The Green Car Guide has the following to say on the G-Wiz and the Mega City:SANDWICHED between a large BMW and an even larger Mercedes in the heart of London's theatre district is a parking meter glowing with a surreal blue light. The yellow-painted bay next to it is one of the first in London for recharging electric cars. Its futuristic look is intentional.
Electric cars are the fastest-growing form of transport in Britain's crowded capital. In June 2003 just 49 electric cars slid silently around its streets. A survey in March 2005 found 1,278, and they may have doubled since then. Altogether, London has some 14,000 alternatively fuelled cars, up from 1,800 in 2003.
The most ubiquitous is the tiny plastic G-Wiz, designed in California and built in Bangalore. Economics accounts for most of its growing charm. With a starting price of about £7,000—the hybrid Toyota Prius costs nearly £18,000—it allows Britain's middle classes to make an affordable statement on climate change. Such cars are exempt from London's congestion charge as well as national road taxes. Westminster—Britain's sootiest borough—offers free parking and recharging too.
Whether electric cars help solve the problems of pollution or global warming is a moot point. London's dirtiest vehicles are diesel-powered lorries and buses; removing a few passenger cars will do little for air quality. Exempting them from the congestion charge seems odd: they still take up space on the roads, and Britain's eye-watering petrol taxes give a strong boost to greener cars already.
But they caught the green imagination, and now the G-Wiz, at any rate, may be in trouble. Electric cars have been humming around the roads lightly regulated as quadricycles. When the transport department put one of them through a crash test earlier this year, test dummies were severely injured at impact speeds as low as 35 miles an hour. Importers argue that the tests are absurd for small light cars designed to travel slowly in cities. Nevertheless Stephen Ladyman, the roads minister, wants more tests and tighter regulations.
The market may bring a speedier response. Makers of the rival French-made Mega City electric car point out that their cars are routinely and successfully crash-tested. That has not gone unnoticed by some of the mums on a G-Wiz owners' website. “I bought mine to do the school run,” writes one. “Should I be driving my children in it?”
Both the G-Wiz and the Mega City are small, basically two seater, electric cars aimed primarily at the London Congestion Charge market. They both offer cheap, environmentally-friendly motoring.
So at first sight it may appear that these are two very similar cars. However in reality nothing could be further from the truth.
Up until now, if you wanted an electric car, there’s not really been a choice. The G-Wiz was first to market and has been, and continues to be, very successful. It stands for ‘cheap and cheerful’. If that’s what you want, go for the G-Wiz.

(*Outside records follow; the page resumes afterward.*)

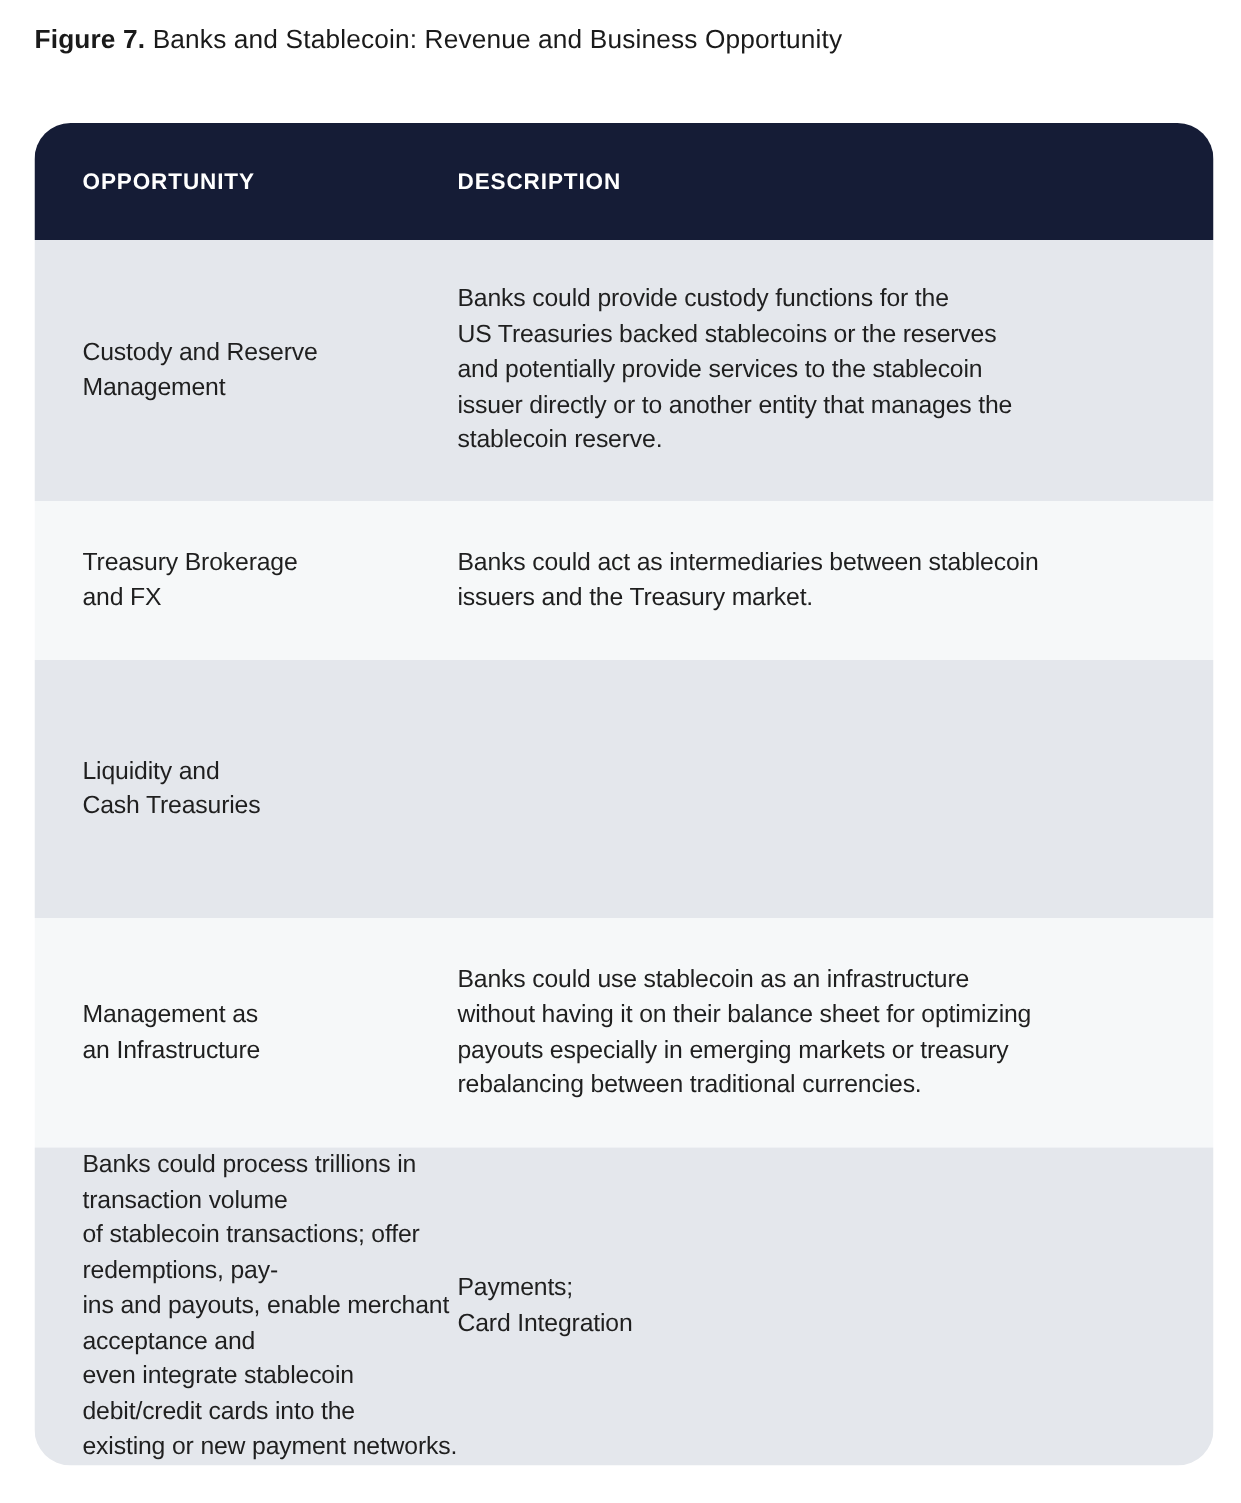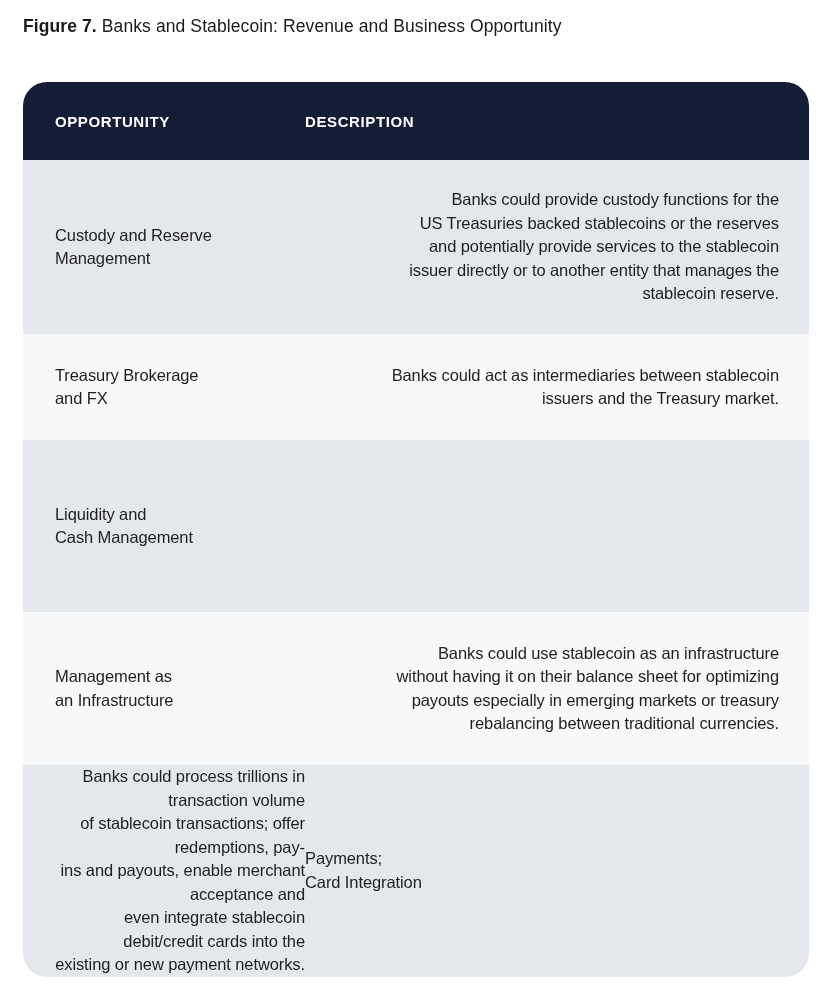--- a/index.html
+++ b/index.html
@@ -63,7 +63,7 @@
     letter-spacing: -0.1px;
   }
   .td-opp { padding-right: 16px; }
-  .td-desc { max-width: 480px; text-align: right; }
+  .td-desc { max-width: 480px; }
 
   
   .source {

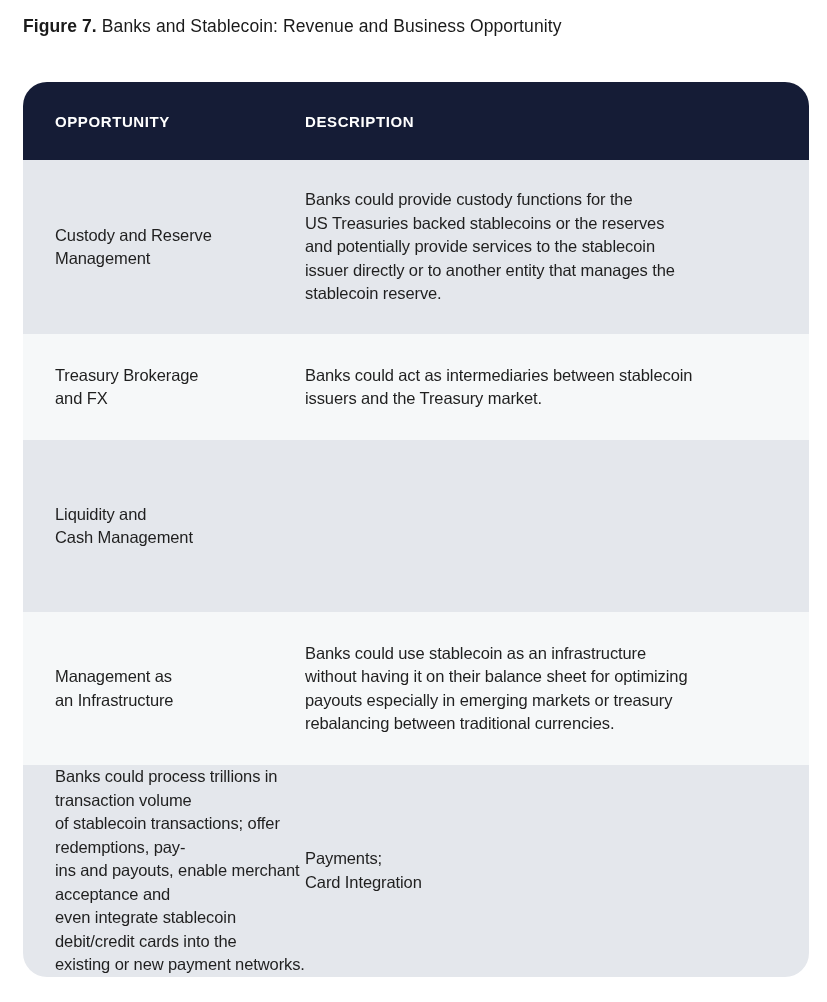--- a/index.html
+++ b/index.html
@@ -110,7 +110,7 @@
 
     <div class="trow row-2 row-a">
       <div class="td td-opp">Liquidity and
-Cash Management</div>
+Cash Treasuries</div>
     </div>
 
     <div class="trow row-3 row-b">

However, now we have the Mega City. And yes, it may take sales away from the G-Wiz, but more importantly, it now gives people a choice. If you’re not sure about the styling of the G-Wiz, or the cramped interior, or the poor quality of the materials, you now have another option. It’s more expensive, but the Mega City starts to bridge the gap between an electric novelty that’s not generally accepted as a proper car, and a vehicle that feels much more like a mainstream offering from a mass manufacturer. Both cars are on the same side in the battle against climate change, and this test shows that competition is a good thing (as opposed to communism (a bad thing) resulting in everyone having to drive a Trabant) (very bad for climate change).